# 14 Ensemble Machine Learning Models for Burn Mortality Prediction Using the WHO Global Burn Registry

**Authors:** Daniel Najafali, Megan Najafali, Logan Galbraith, Hilary Liu, Michael Pozin, Erik Reiche, Raman Mehrzad, Quincy Tran, Sameer Patel, Victor Stams, Francesco Egro

PMC · DOI: 10.1093/jbcr/iraf019.014 · 2025-04-01

## TL;DR

This study uses machine learning to predict burn mortality using global data, showing that XGBoost performs best and could help improve patient care and resource allocation.

## Contribution

The study introduces and compares three ensemble machine learning models for predicting burn mortality using the WHO Global Burn Registry.

## Key findings

- XGBoost outperformed RF and GBM in predicting burn mortality with the highest accuracy and specificity.
- TBSA (%), length of stay, Baux score, age, and management in low-resource settings were the top predictors of mortality.
- The models showed strong performance across global settings, suggesting potential for optimizing resource allocation in burn care.

## Abstract

Burn injuries represent a significant global health challenge, with mortality prediction being a critical component that can dictate patient care and resource allocation. This study aims to apply ensemble machine learning models to predict burn mortality using a large database that captures burns from diverse global settings. We identified the most important predictors of burn mortality.

The dataset comprised patient records from the WHO Global Burn Registry from its inception. The primary outcome of interest was mortality after burn injury. We used random forest (RF), gradient boosting machine (GBM), and extreme gradient boosting (XGBoost) to develop predictive models. Their performance was assessed based on accuracy, area under the curve (AUC), F1 score, sensitivity, specificity, and balanced accuracy. Variable importance was also analyzed to determine the most influential factors in predicting burn mortality.

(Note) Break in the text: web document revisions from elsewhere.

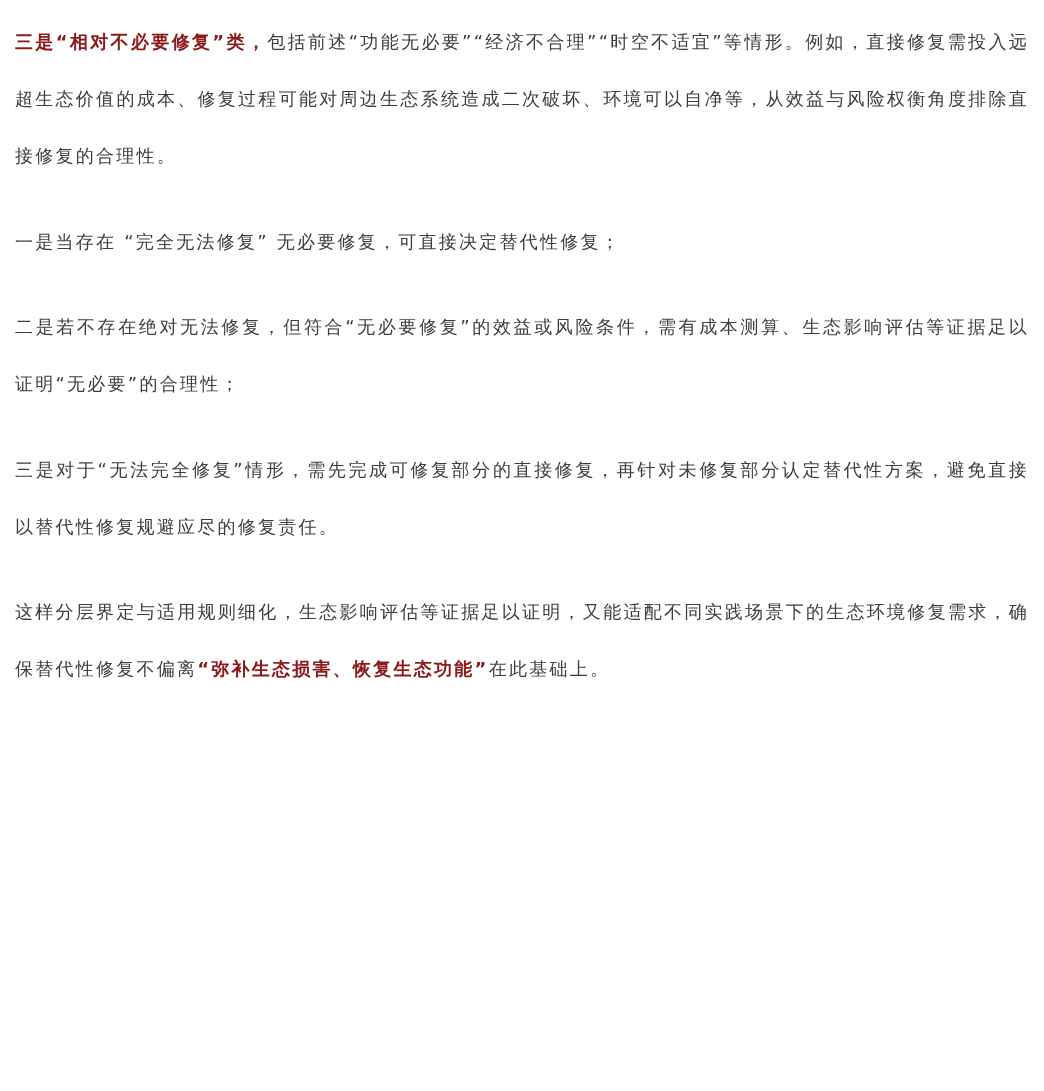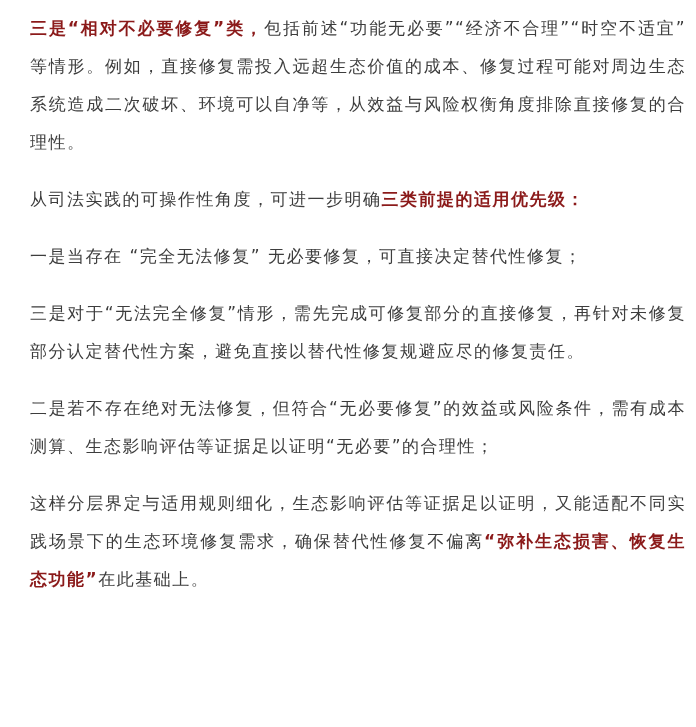--- a/index.html
+++ b/index.html
@@ -12,41 +12,39 @@
     background: var(--bg);
     font-family: "DejaVu Sans", "Liberation Sans", sans-serif;
   }
   .article {
     width: 696px;
     min-height: 727px;
     background: var(--bg);
     padding: 9px 10px 10px 10px;
   }
   .article p {
-    font-size: 17px;
+    font-size: 12px;
     line-height: 38px;
     letter-spacing: 1.5px;
     color: var(--body-text);
     text-align: justify;
     margin-bottom: 19px;
-    margin-left: 20px;
   }
   .article p:last-child { margin-bottom: 0; }
   .seg-normal {
     color: var(--body-text);
     font-weight: normal;
   }
   .seg-emphasis {
     color: var(--emphasis);
     font-weight: bold;
   }
 </style>
 </head>
 <body>
 
 <div class="article">
     <p><span class="seg-emphasis">三是“相对不必要修复”类，</span><span class="seg-normal">包括前述“功能无必要”“经济不合理”“时空不适宜”等情形。例如，直接修复需投入远超生态价值的成本、修复过程可能对周边生态系统造成二次破坏、环境可以自净等，从效益与风险权衡角度排除直接修复的合理性。</span></p>
-    <p><span class="seg-normal">从司法实践的可操作性角度，可进一步明确</span><span class="seg-emphasis">三类前提的适用优先级：</span></p>
     <p><span class="seg-normal">一是当存在 “完全无法修复” 无必要修复，可直接决定替代性修复；</span></p>
+    <p><span class="seg-normal">二是若不存在绝对无法修复，但符合“无必要修复”的效益或风险条件，需有成本测算、生态影响评估等证据足以证明“无必要”的合理性；</span></p>
     <p><span class="seg-normal">三是对于“无法完全修复”情形，需先完成可修复部分的直接修复，再针对未修复部分认定替代性方案，避免直接以替代性修复规避应尽的修复责任。</span></p>
-    <p><span class="seg-normal">二是若不存在绝对无法修复，但符合“无必要修复”的效益或风险条件，需有成本测算、生态影响评估等证据足以证明“无必要”的合理性；</span></p>
     <p><span class="seg-normal">这样分层界定与适用规则细化，生态影响评估等证据足以证明，又能适配不同实践场景下的生态环境修复需求，确保替代性修复不偏离</span><span class="seg-emphasis">“弥补生态损害、恢复生态功能”</span><span class="seg-normal">在此基础上。</span></p>
   </div>
 
 </body></html>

The models were evaluated using data from 9,130 burn patients and 35 predictors. The RF model achieved an accuracy of 91.84% (95%CI: 90.48–93.05%), an AUC of 0.843, and an F1 score of 0.9503, with a sensitivity of 96.54% and specificity of 72.00%. The GBM model yielded an accuracy of 91.73% (95%CI: 90.37–92.95%), an AUC of 0.9503, and an F1 score of 0.9497, with a sensitivity of 96.61% and specificity of 71.14%. The XGBoost model demonstrated the best overall performance, with an accuracy of 91.95% (95%CI: 90.60–93.15%), an AUC of 0.9518, and an F1 score of 0.9505, along with a sensitivity of 95.73% and the highest specificity at 76.00%. The balanced accuracy for XGBoost was 85.86%, outperforming both the RF and GBM. The top 5 predictors of mortality for the XGBoost model were: 1) TBSA (%), 2) length of stay (days), 3) Baux score, 4) age, and 5) management in a low-resource setting.

All three ensemble learning models—RF, GBM, and XGBoost—demonstrated strong predictive ability for burn mortality on a global scale, with XGBoost performing the best across all metrics. These findings suggest that machine learning models, especially XGBoost, can serve as valuable tools for burn providers in predicting outcomes across resource levels. The development of a risk stratification tool based on these models could potentially optimize resource allocation for burns.

This study captures the potential of ensemble machine learning models to enhance predictive accuracy in burn mortality outcomes using real-world data from the World Health Organization. These models can hopefully assist in triaging burn patients, optimizing resource allocation, and ultimately improving decision-making in critical care settings in high- and low-resource regions.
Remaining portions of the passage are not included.